NK/T cell lymphomas are rapidly progressive related conditions most prevalent among Asian young adults, which may pose a diagnostic challenge due to their unique clinical presentation and rarity. Here we present a case of disseminated NK/T cell lymphoma in a 63-year-old Israeli Sephardic female. The disease initially suspected by flow-cytometry evaluation of CD45 bright/CD7 negative NK cells in the peripheral blood and bone marrow aspiration.
NK-T cell lymphoma, flow cytometry, CD7, CD56, CD57, CD16
A 63-year-old woman was referred to our medical center due to general weakness. Physical examination was remarkable for hepato-splenomegaly and generalized lymphadenopathy. Complete blood cell count demonstrated mild anemia and thrombocytopenia (29 x 103/µL). White blood cell count was 5.54 x 103 /µL, with a normal absolute lymphocyte count of 1.9 x 103 /µL. Peripheral blood (PB) smear showed few atypical large granular lymphocytes. Flow-cytometry of the PB demonstrated a suspicious cluster of CD45 bright, sCD3-/CD7-/CD19-/CD56+ cells that accounted for 31% of total lymphocytes. These cells lacked expression of the NK cells markers CD16 and CD57 (Figure 1A).
Figure 1. A. Morphological and immune-phenotypic findings in the PB, BM aspiration and CSF. i PB-smear showing atypical large granular lymphocytes. ii. Flow cytometry of the PB showing the suspected CD45 bright cells on a CD45/SSC profile (upper left plot), with negative surface CD3 expression and positive CD56 expression (upper right plot), with negative surface CD19 and CD7 expression (lower left plot) and negative CD57 and CD16 expression (lower right plot). iii.

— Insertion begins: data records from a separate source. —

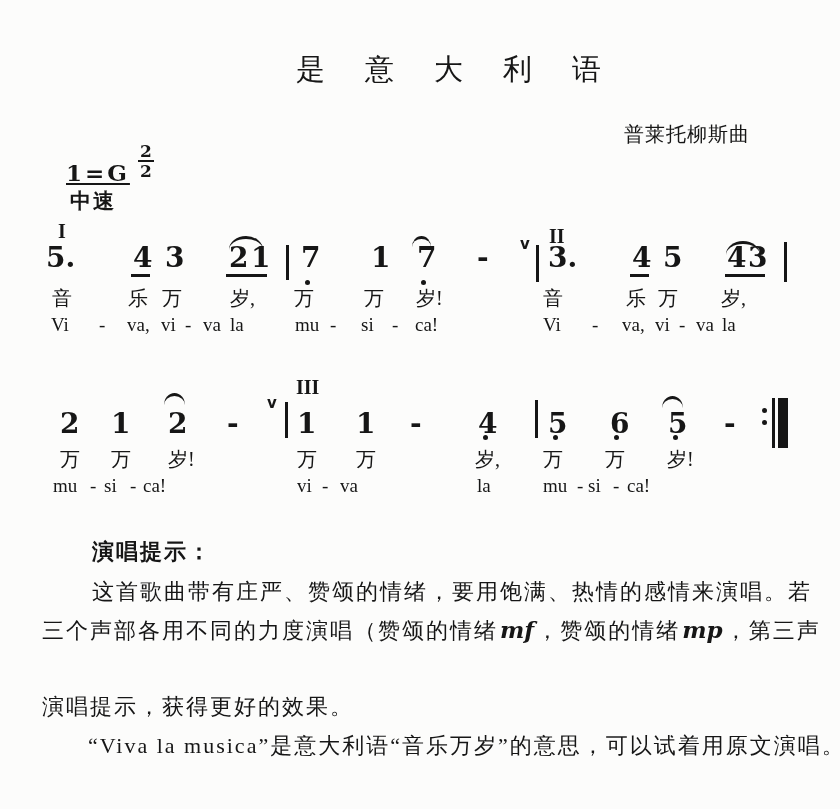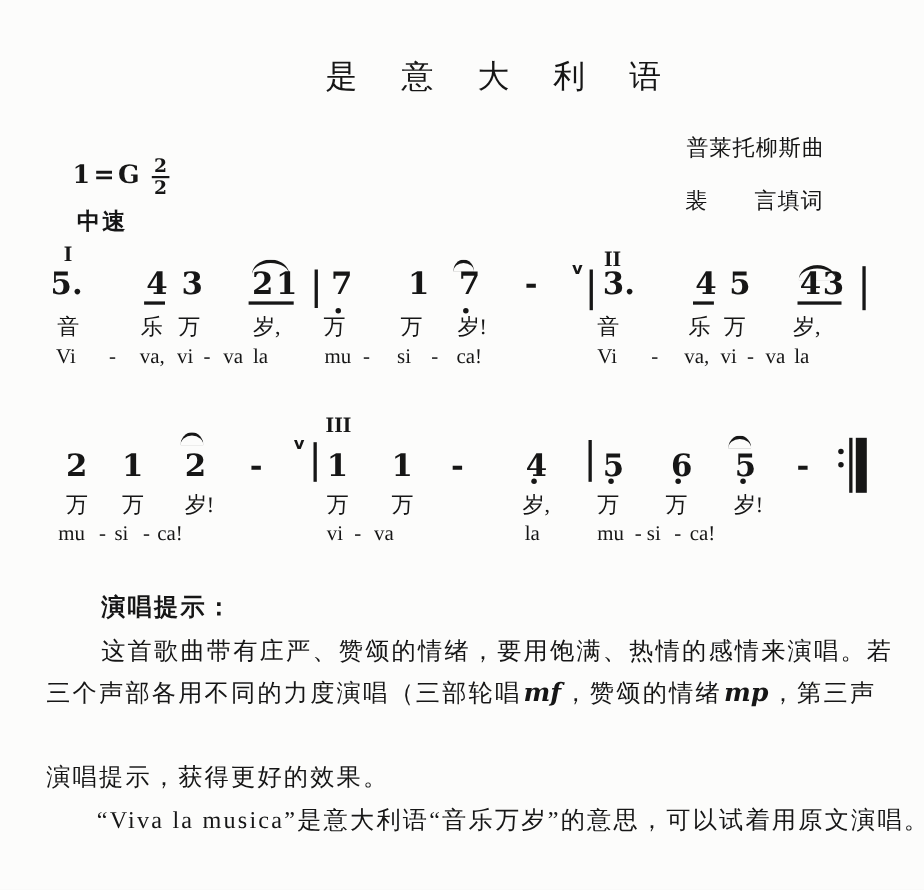--- a/index.html
+++ b/index.html
@@ -33,29 +33,28 @@
   .body-line.bold{font-weight:bold;}
   .dyn{font-family:"DejaVu Serif",serif;font-weight:bold;font-style:italic;font-size:23px;letter-spacing:0;padding:0 2px;}
 </style>
 </head>
 <body>
 
 <div id="page">
 
   <div class="abs title" style="left:296px;top:50px;">是意大利语</div>
 
-  <div class="abs keysig" style="left:66px;top:145px;">1=G</div>
+  <div class="abs keysig" style="left:66px;top:159px;text-decoration:underline;">1=G</div>
   <div class="abs meter" style="left:138px;top:142px;">
     <div>2</div>
     <div class="bar"></div>
     <div>2</div>
   </div>
 
   <div class="abs credit" style="left:624px;top:121px;">普莱托柳斯曲</div>
-  <div class="abs credit" style="left:623px;top:169px;">裴　　言填词</div>
   <div class="abs tempo" style="left:70px;top:187px;">中速</div>
 
   <div class="abs rn" style="left:58px;top:221px;">I</div>
   <div class="abs rn" style="left:549px;top:226px;">II</div>
 
   <div class="abs note" style="left:46px;top:244px;">5.</div>
   <div class="abs note" style="left:133px;top:244px;">4</div>
   <div class="abs note" style="left:165px;top:244px;">3</div>
   <div class="abs note" style="left:229px;top:244px;">2</div>
   <div class="abs note" style="left:251px;top:244px;">1</div>
@@ -175,18 +174,18 @@
   <div class="abs rom" style="left:477px;top:476px;">la</div>
   <div class="abs rom" style="left:543px;top:476px;">mu</div>
   <div class="abs rom" style="left:577px;top:476px;">-</div>
   <div class="abs rom" style="left:588px;top:476px;">si</div>
   <div class="abs rom" style="left:613px;top:476px;">-</div>
   <div class="abs rom" style="left:627px;top:476px;">ca!</div>
 
   <div class="abs body-line bold" style="left:92px;top:539px;">演唱提示：</div>
   <div class="abs body-line" style="left:92px;top:579px;">这首歌曲带有庄严、赞颂的情绪，要用饱满、热情的感情来演唱。若</div>
   <div class="abs body-line" style="left:42px;top:617px;">
-    <span>三个声部各用不同的力度演唱（三部轮唱</span><i class="dyn">mf</i><span>，赞颂的情绪</span><i class="dyn">mp</i><span>，第三声</span>
+    <span>三个声部各用不同的力度演唱（赞颂的情绪</span><i class="dyn">mf</i><span>，赞颂的情绪</span><i class="dyn">mp</i><span>，第三声</span>
   </div>
   <div class="abs body-line" style="left:42px;top:694px;">演唱提示，获得更好的效果。</div>
   <div class="abs body-line" style="left:88px;top:733px;">“Viva la musica”是意大利语“音乐万岁”的意思，可以试着用原文演唱。</div>
 
 </div>
 
 </body></html>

Flow-cytometry of the BM aspiration showing the suspected CD45 bright cells on a CD45/SSC profile (upper left plot), with negative surface CD3 expression and positive CD56 expression (upper middle plot), with negative surface CD19 and CD7 expression (upper left plot), negative CD57 and CD16 expression (lower left plot), positive CD2 expression and negative CD5 expression (lower middle plot), positive cytoCD3 expression and negative TdT expression (lower right plot). iiii Morphological findings in the CSF showing atypical large granular lymphocytes
A bone marrow (BM) aspiration and biopsy was performed. Flow-cytometry of the aspiration demonstrated the same suspicious cluster of CD45 bright sCD3-/CD7-/CD19-/CD56+ cells which accounted for 92% of total lymphocytes. Further analysis confirmed their NK ontogeny as they showed CD2 expression, and lack CD5 expression. Similar to PB, these atypical NK cells showed negative CD16 and CD57 expression. Additional staining showed dim expression of HLA-DR and CD26, and negative expression of TcRαβ, TcRγδ, CD4, CD8, CD19, CD20, CD123 and CD138. Myeloid associated antigens CD33, CD64 and CD14 were negative, although weak CD11b expression observed in 50% of the cells. Cytoplasmic CD3ε was weakly positive whereas TdT was negative (Figure 1A). PCR analysis of the BM aspiration demonstrated germ line TcR rearrangement.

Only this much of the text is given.